Again, there are certainly factors that would make the Oakland job attractive to Harbaugh, and a natural destination given his past association with the team as quarterbacks coach from 2002-2003. Right now the Raiders have a promising young quarterback in Derek Carr, and some young developmental pieces in place on defense.
With Harbaugh's hard-nosed reputation and the Raiders' image as a tough and nasty franchise, the fit seems ideal.
But there's a possible destination that has only been mentioned, that could be an even more attractive and natural landing spot than either of the above jobs. The only problem? There's already someone in the job. I'm speaking about the head coach job of the Chicago Bears, currently occupied by Marc Trestman.
There are rumors that Trestman and his staff are done after the season is over, and the fact that there has been no formal move towards that end may be why Harbaugh has been a little silent on what his future may hold. Is he perhaps waiting to see if the job in Chicago opens up before committing to Michigan, Oakland or any other job?If there's one coach who might be able to find the great quarterback lurking inside the depths of Cutler's stoic exterior, it's Jim Harbaugh.The Bears are a franchise in flux right now, with seemingly no direction and little in the way of kumbaya as a team. There are rumors of in-fighting, dissension with coaches and players, and of course...Jay Cutler.
Who better to wrap their sinewy arms around that hot mess, dip into the psyche of Cutler, and pull it all together than Jim Harbaugh, the guy who was the team's first-round draft pick as a quarterback in 1987.
The Bears franchise holds a special place in Harbaugh's heart, and his admiration of former head coach Mike Ditka, who still maintains contact with the team, is well documented.
Despite all the problems in Chicago, Harbaugh wouldn't be walking into a complete rebuild should he end up there. There are viable offensive weapons inf the form of Matt Forte, Brandon Marshall, Alshon Jeffery, and Martellus Bennett, and a defense with some studs that needs to be retooled.

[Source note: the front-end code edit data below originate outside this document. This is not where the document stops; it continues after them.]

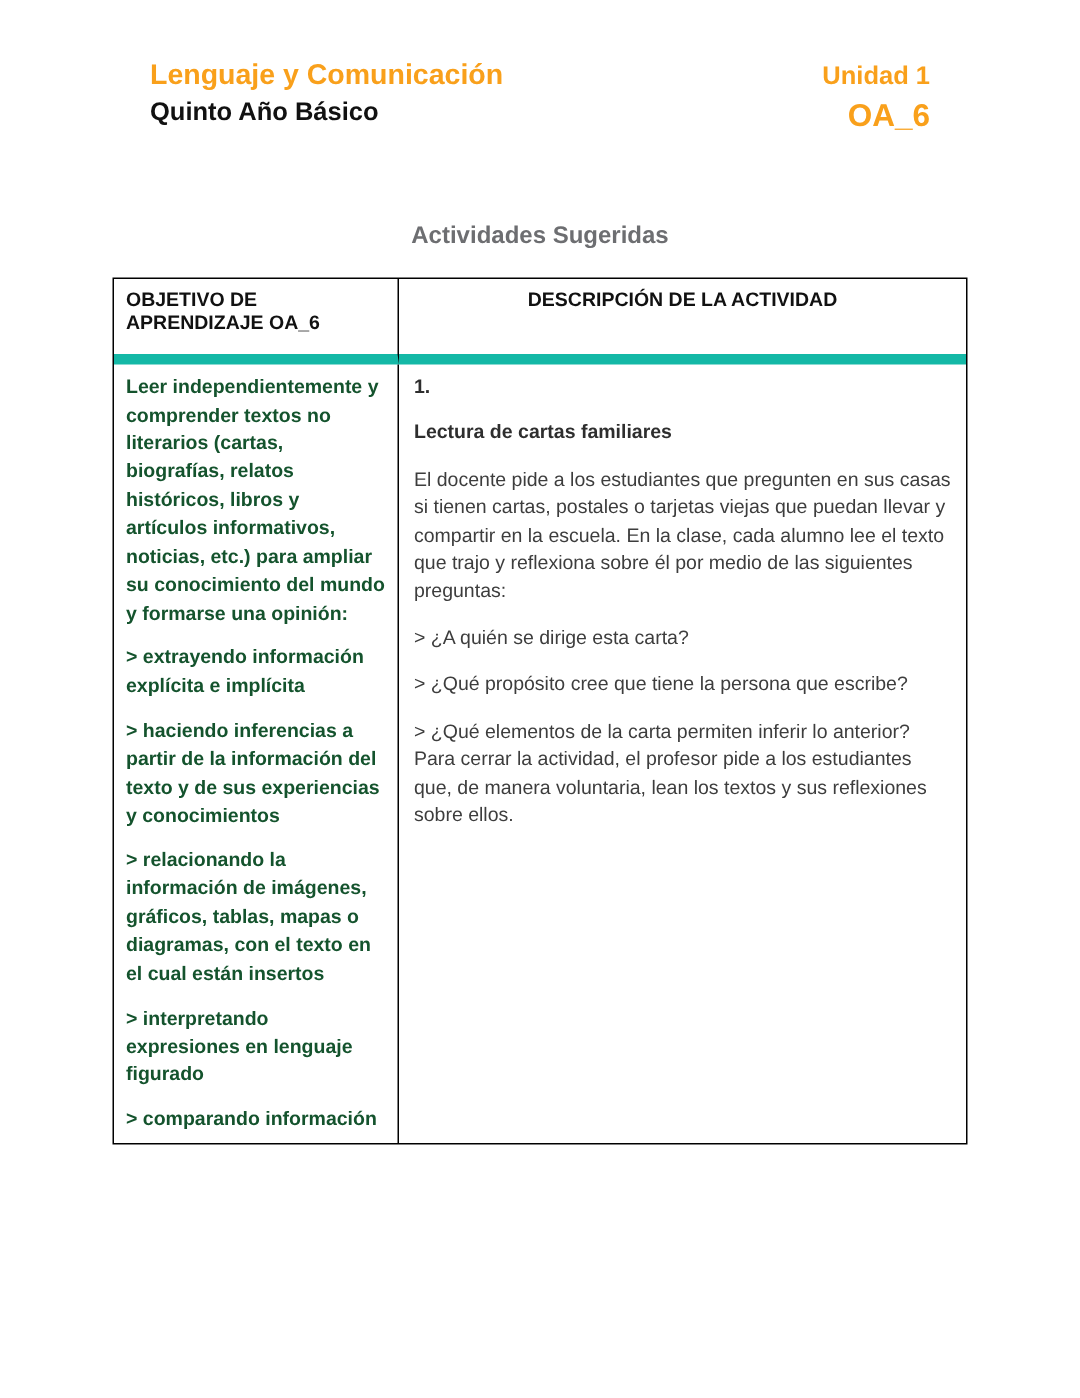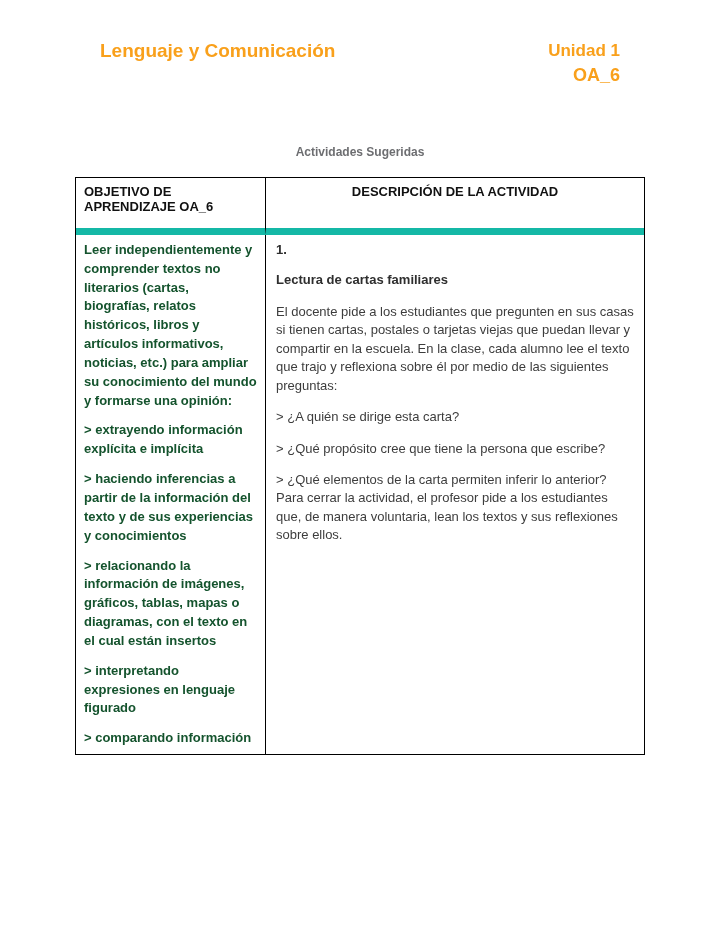--- a/index.html
+++ b/index.html
@@ -131,6 +131,7 @@
   <div class="doc-header">
     <div class="left-block">
       <div class="subject">Lenguaje y Comunicación</div>
+      <div class="grade">Quinto Año Básico</div>
     </div>
     <div class="right-block">
       <div class="unit">Unidad 1</div>

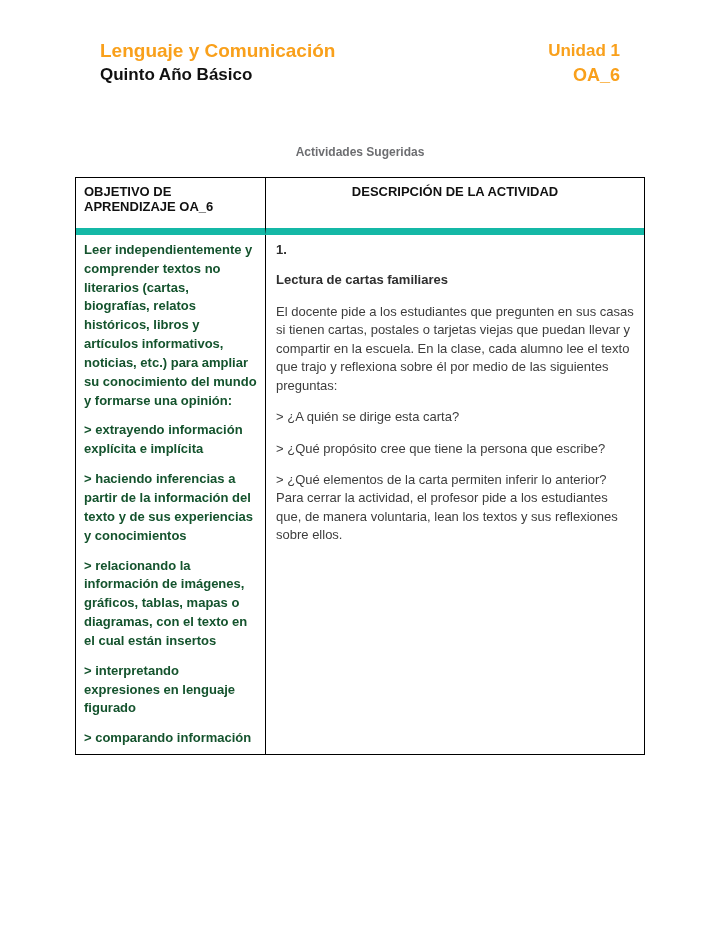--- a/index.html
+++ b/index.html
@@ -51,7 +51,7 @@
     line-height: 1.5;
   }
   .doc-header .right-block .oa {
-    font-size: 18px;
+    font-size: 21px;
     font-weight: bold;
     color: #f9a01b;
     line-height: 1.3;

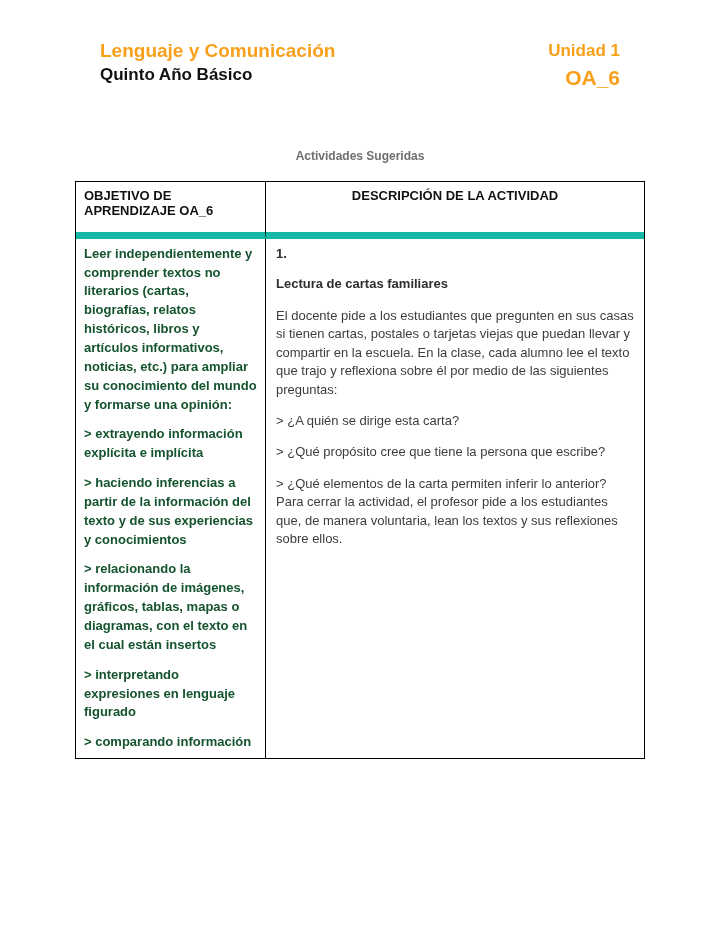--- a/index.html
+++ b/index.html
@@ -60,7 +60,7 @@
   .section-title {
     margin-top: 58px;
     text-align: center;
-    font-size: 12px;
+    font-size: 16px;
     font-weight: bold;
     color: #6d6e71;
   }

And then there's Cutler...the guy who needs someone to pick him up, dust him off, and coach him both physically and mentally, much like Harbaugh did with Alex Smtih in San Francisco. If there's one coach who might be able to find the great quarterback lurking inside the depths of Cutler's stoic exterior, it's Jim Harbaugh.
The fact that Harbaugh's parents are less than a two-hour drive from Chicago would be another factor to consider, as they have been forced to make numerous trips each year to the West Coast to visit their grandchildren.
But all of this hinges on what Bears' ownership decides to do with Marc Trestman at the end of the season. Do they scrap the experiment after only two seasons, and start fresh again, or do they give him a chance to prove that the two-year downhill slide isn't going to be a continuing trend?
The biggest sticking point for luring Harbaugh back to the Windy City would be money. Harbaugh still has one year left on his contract with the 49ers, on which he's owed about $5 million in base salary. Any NFL team looking to take Harbaugh on their own payroll would likely have to either provide cash and/or draft picks to the 49ers.
A situation like this could start a bidding war, and ultimately a coach-trade deal similar to what transpired between Oakland and Tampa Bay with Jon Gruden in 2002, where the Buccaneers gave up two first-round picks, two second-round picks, and $8 million for Gruden.
The questions remain about whether Harbaugh has more desire to return to the college ranks, or if he wants to remain in the NFL, and there are legitimate arguments in both directions. Harbaugh's personality and temperment may fly a little better with youthful, wide-eyed college players who are in need of discipline and direction.
But, Harbaugh may be at a point where his next two-fold goal is to finally bring home a Super Bowl trophy, and to give the 49ers ammazzo in the process. Chicago (if available) would seem the more desirable spot in which to do that.